◆ WORK INSTRUCTIONS ◆
Once you reach the line with "none -> <div>Graph" below, copy each line exactly, stopping after the line with "text: Date ->", and skip any pictures.

◆ THE DATA ◆
────────

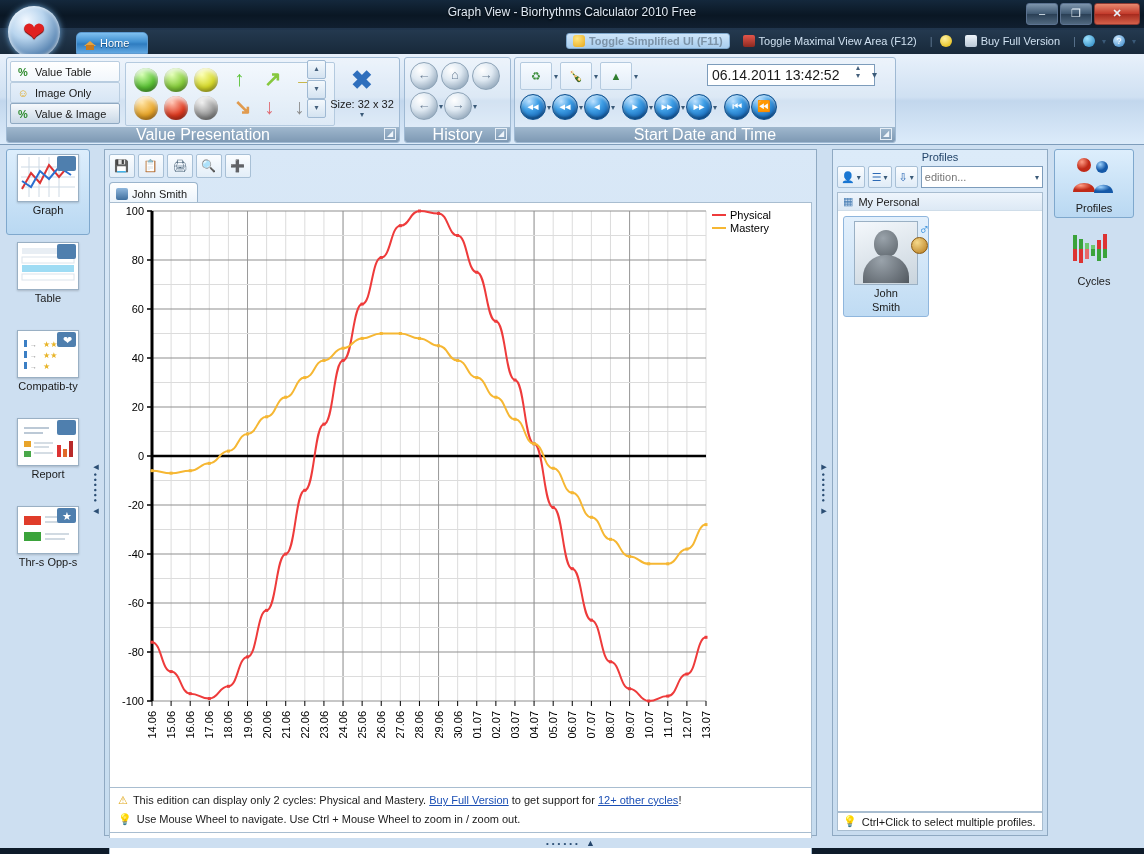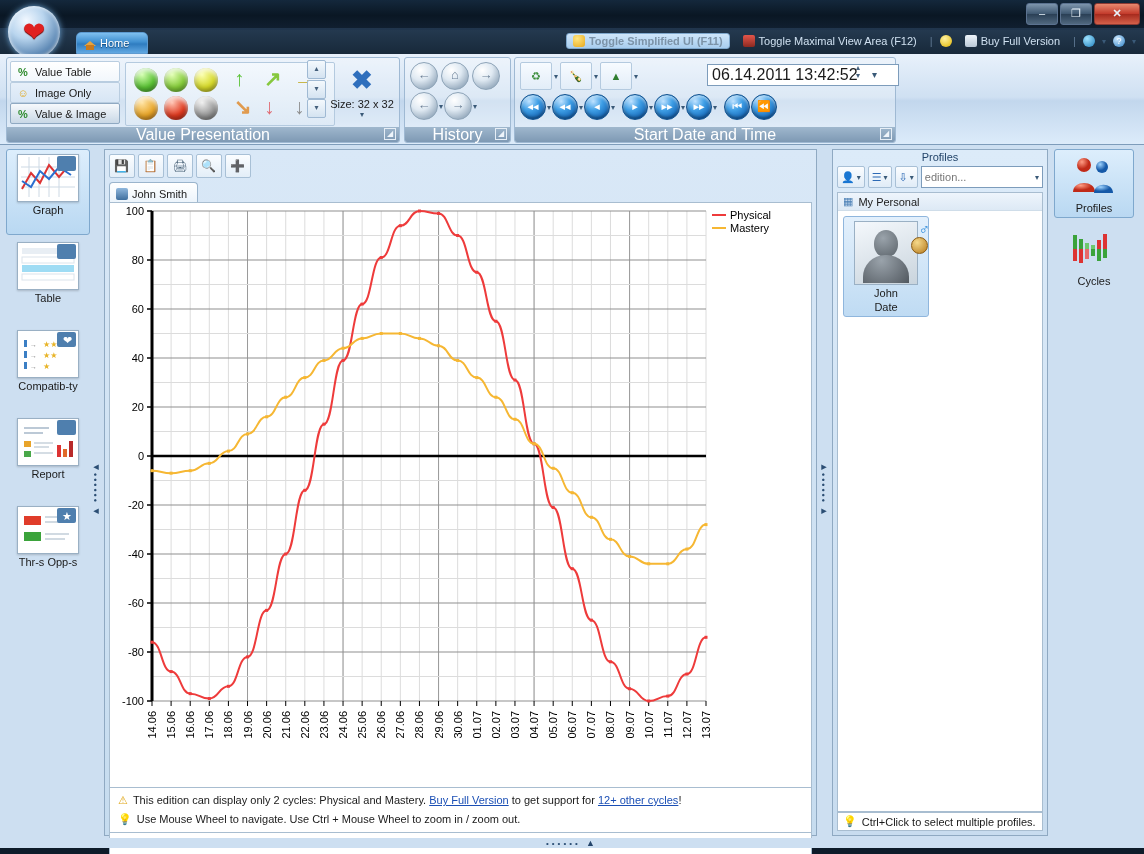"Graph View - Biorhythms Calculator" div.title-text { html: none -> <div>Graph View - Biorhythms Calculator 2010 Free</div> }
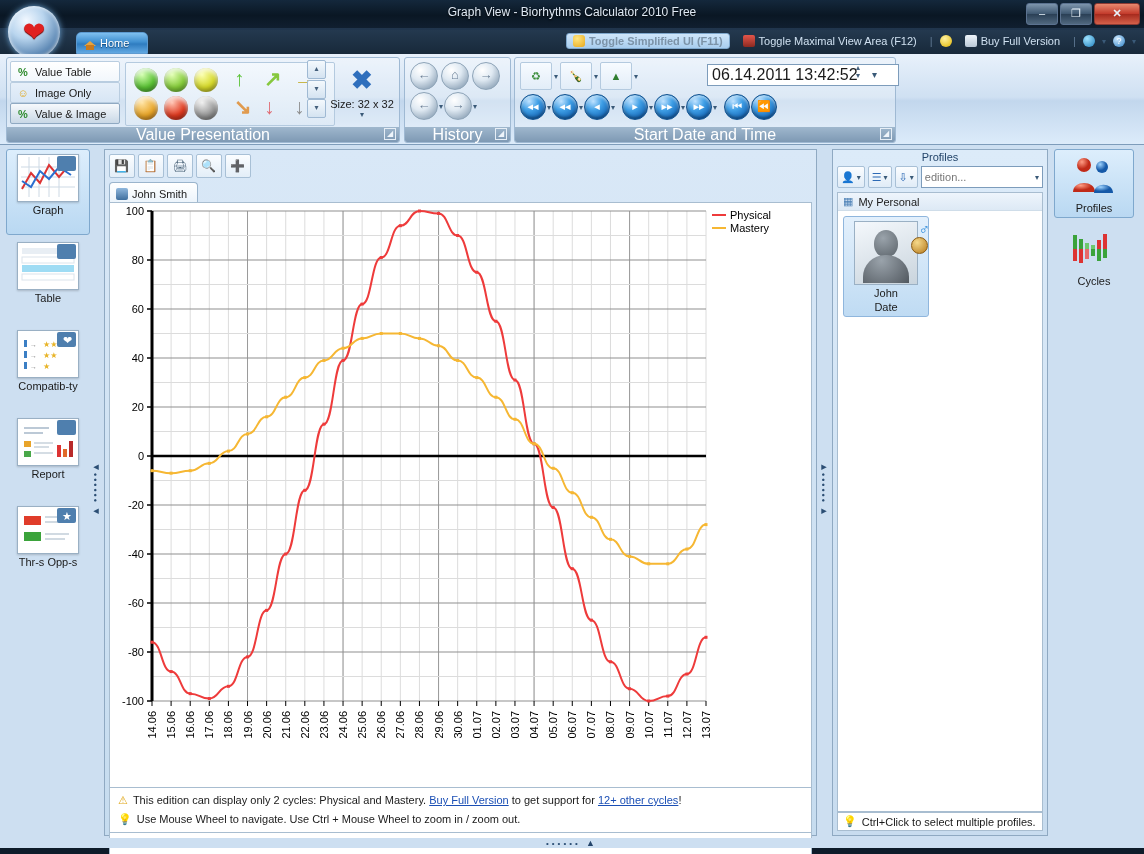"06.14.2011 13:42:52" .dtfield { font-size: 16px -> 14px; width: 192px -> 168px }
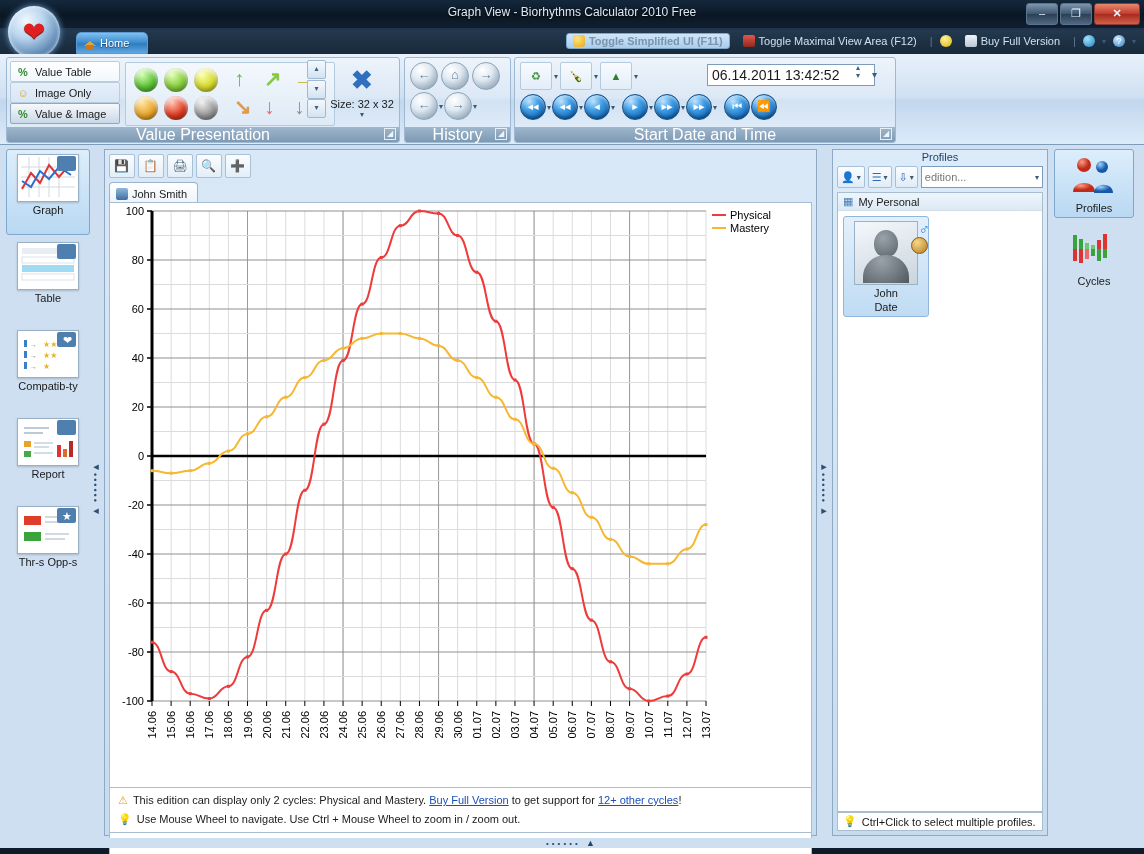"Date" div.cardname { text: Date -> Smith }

────────

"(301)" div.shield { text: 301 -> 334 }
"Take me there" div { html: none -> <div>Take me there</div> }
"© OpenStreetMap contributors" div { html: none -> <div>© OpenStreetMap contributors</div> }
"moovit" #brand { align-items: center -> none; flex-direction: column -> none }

────────

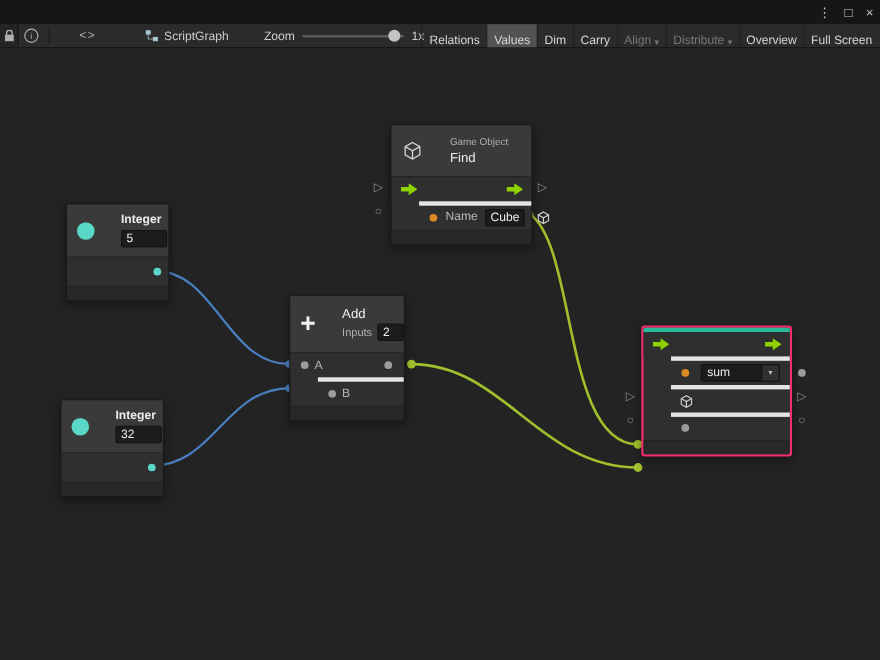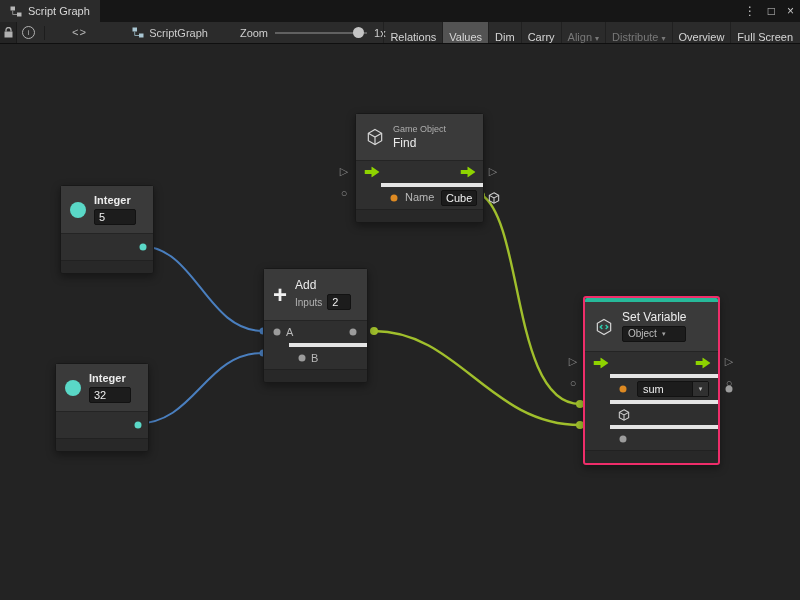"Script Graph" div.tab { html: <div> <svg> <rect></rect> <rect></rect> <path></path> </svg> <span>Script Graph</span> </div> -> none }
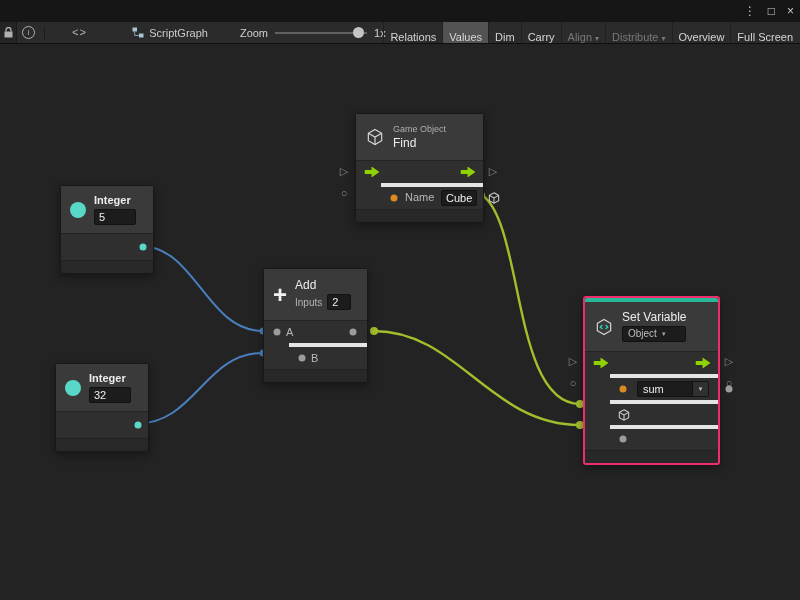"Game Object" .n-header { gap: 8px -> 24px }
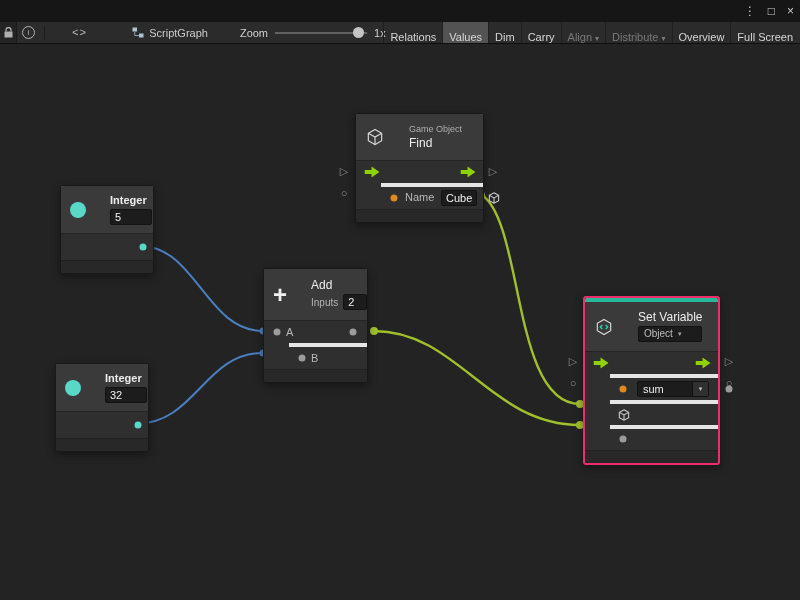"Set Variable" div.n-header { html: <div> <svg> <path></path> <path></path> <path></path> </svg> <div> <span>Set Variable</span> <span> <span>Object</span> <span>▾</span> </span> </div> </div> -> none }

────────

◆ YOUR RESPONSE ◆
"Graph View - Biorhythms Calculator" div.title-text { html: none -> <div>Graph View - Biorhythms Calculator 2010 Free</div> }
"06.14.2011 13:42:52" .dtfield { font-size: 16px -> 14px; width: 192px -> 168px }
"Date" div.cardname { text: Date -> Smith }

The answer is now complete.